» **Exercise requirements**:
Every record below should be repeated exactly, with the pictures left out.

» **Dataset records**:
==*==
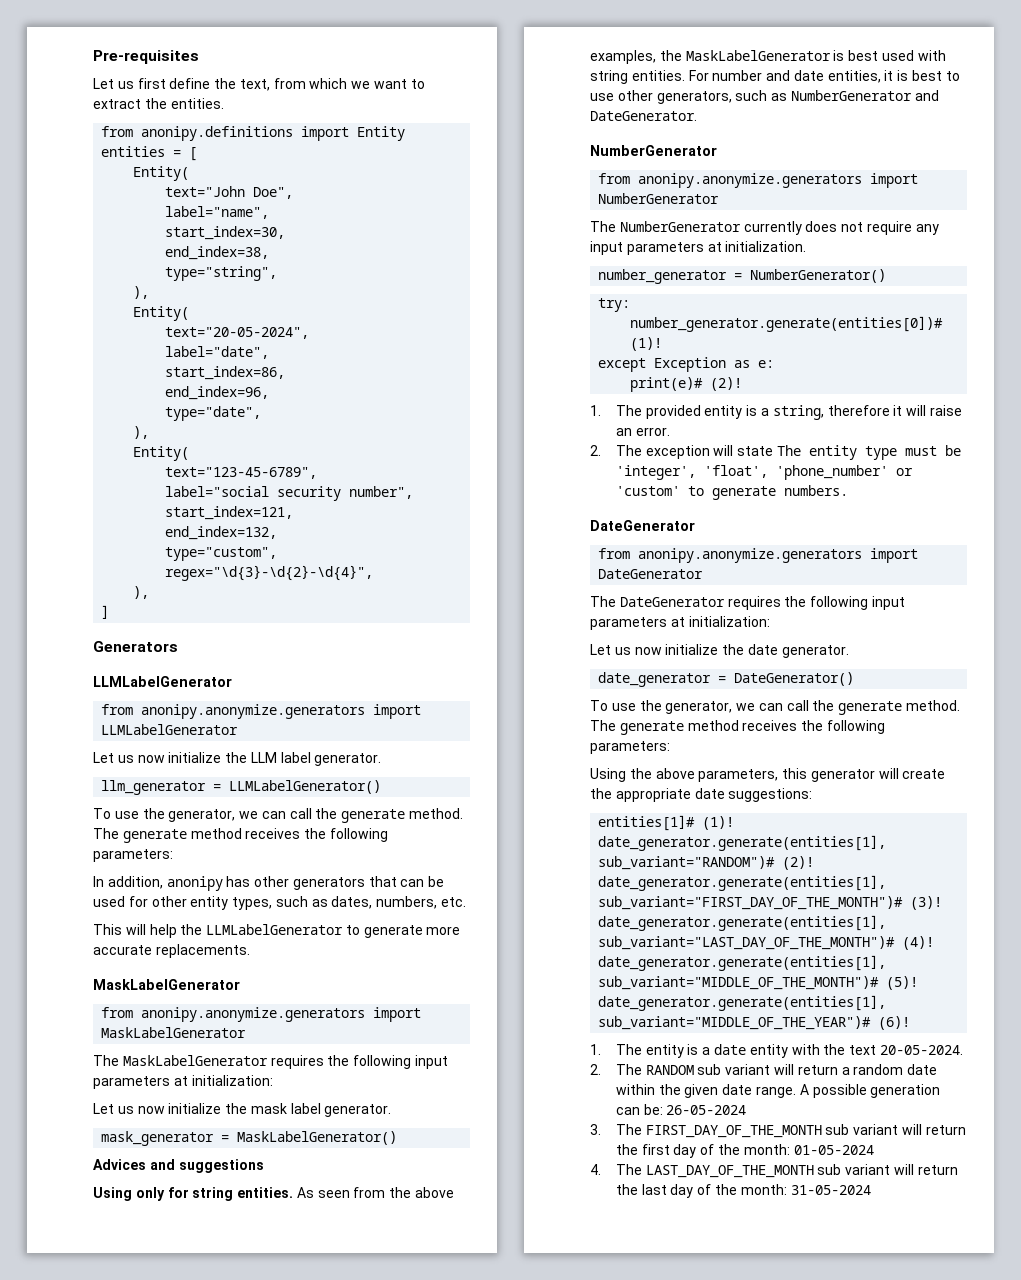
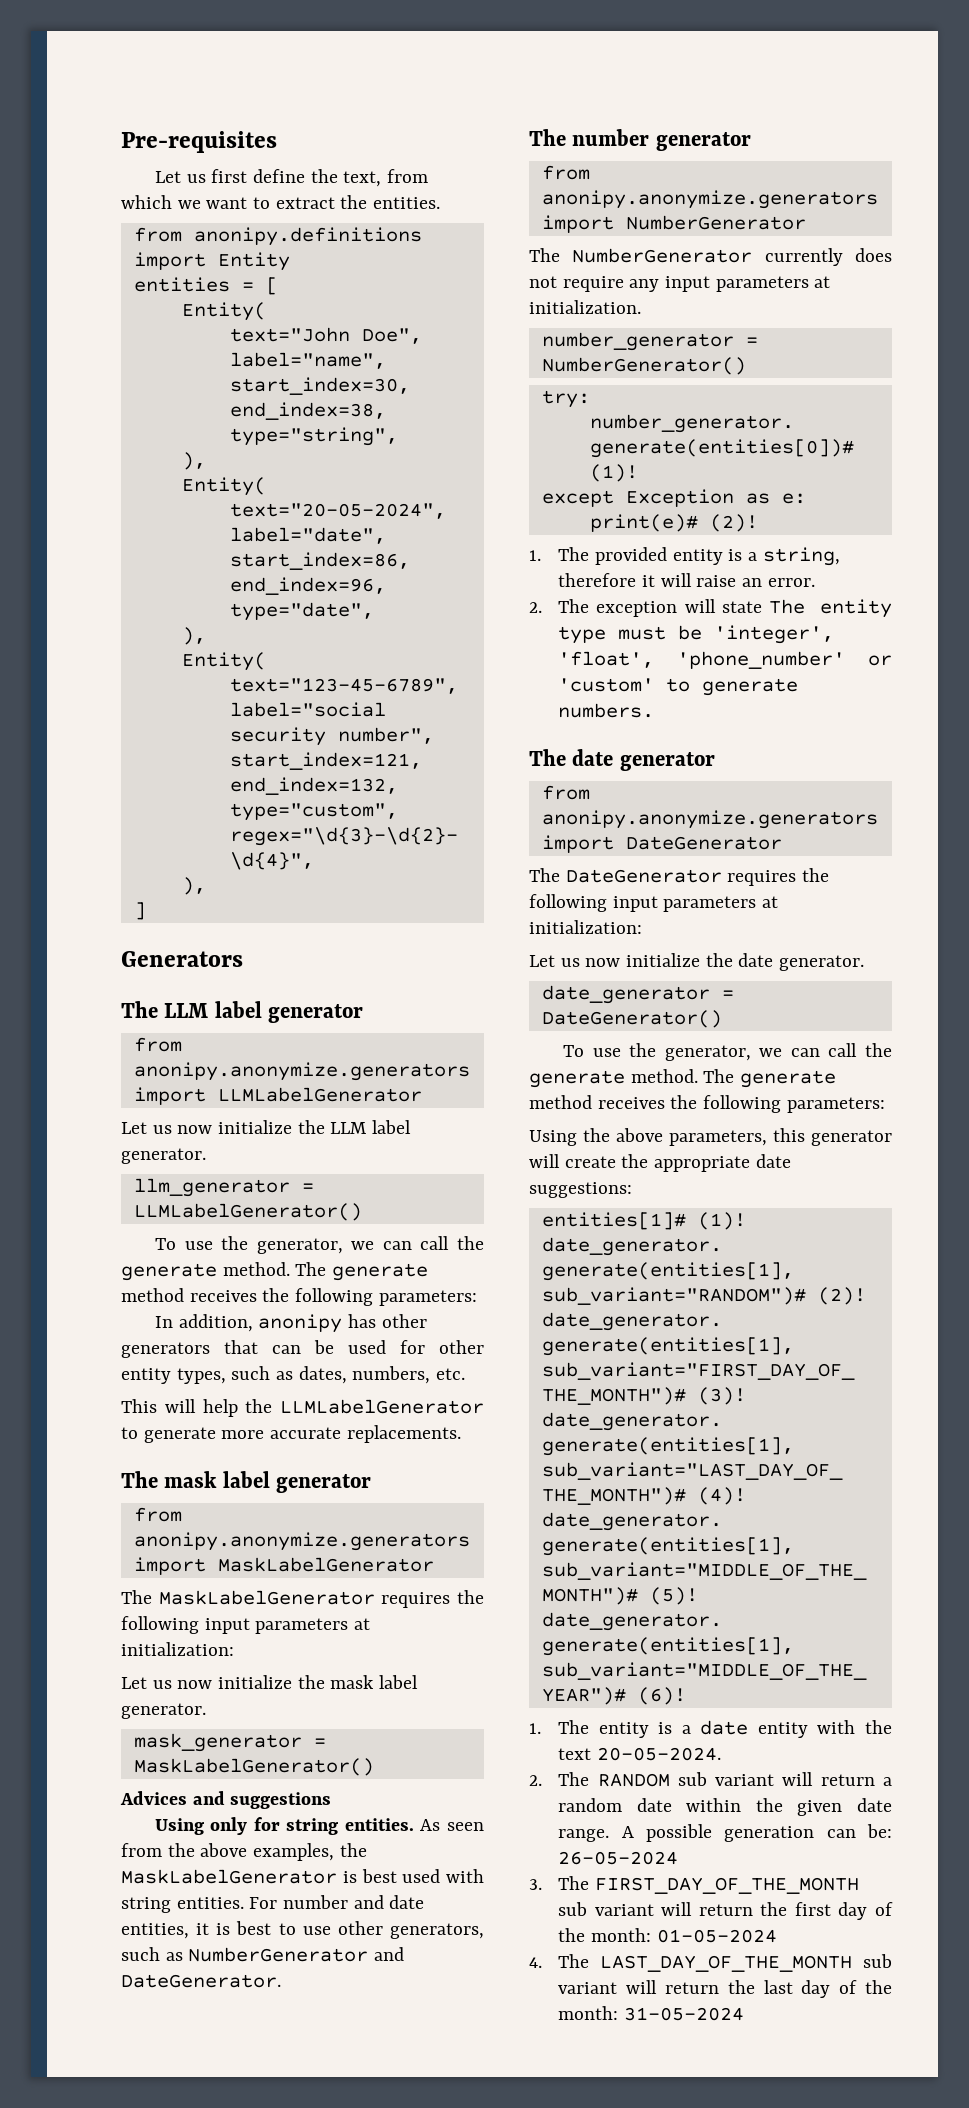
  Generators
- LLMLabelGenerator
+ The LLM label generator
  This will help the LLMLabelGenerator to generate more accurate replacements.
- MaskLabelGenerator
+ The mask label generator
  For number and date entities, it is best to use other generators, such as NumberGenerator and DateGenerator.
- NumberGenerator
+ The number generator
  2. The exception will state The entity type must be 'integer', 'float', 'phone_number' or 'custom' to generate numbers.
- DateGenerator
+ The date generator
==*==
» **Exercise answer**:
  Generators
- LLMLabelGenerator
+ The LLM label generator
  This will help the LLMLabelGenerator to generate more accurate replacements.
- MaskLabelGenerator
+ The mask label generator
  For number and date entities, it is best to use other generators, such as NumberGenerator and DateGenerator.
- NumberGenerator
+ The number generator
  2. The exception will state The entity type must be 'integer', 'float', 'phone_number' or 'custom' to generate numbers.
- DateGenerator
+ The date generator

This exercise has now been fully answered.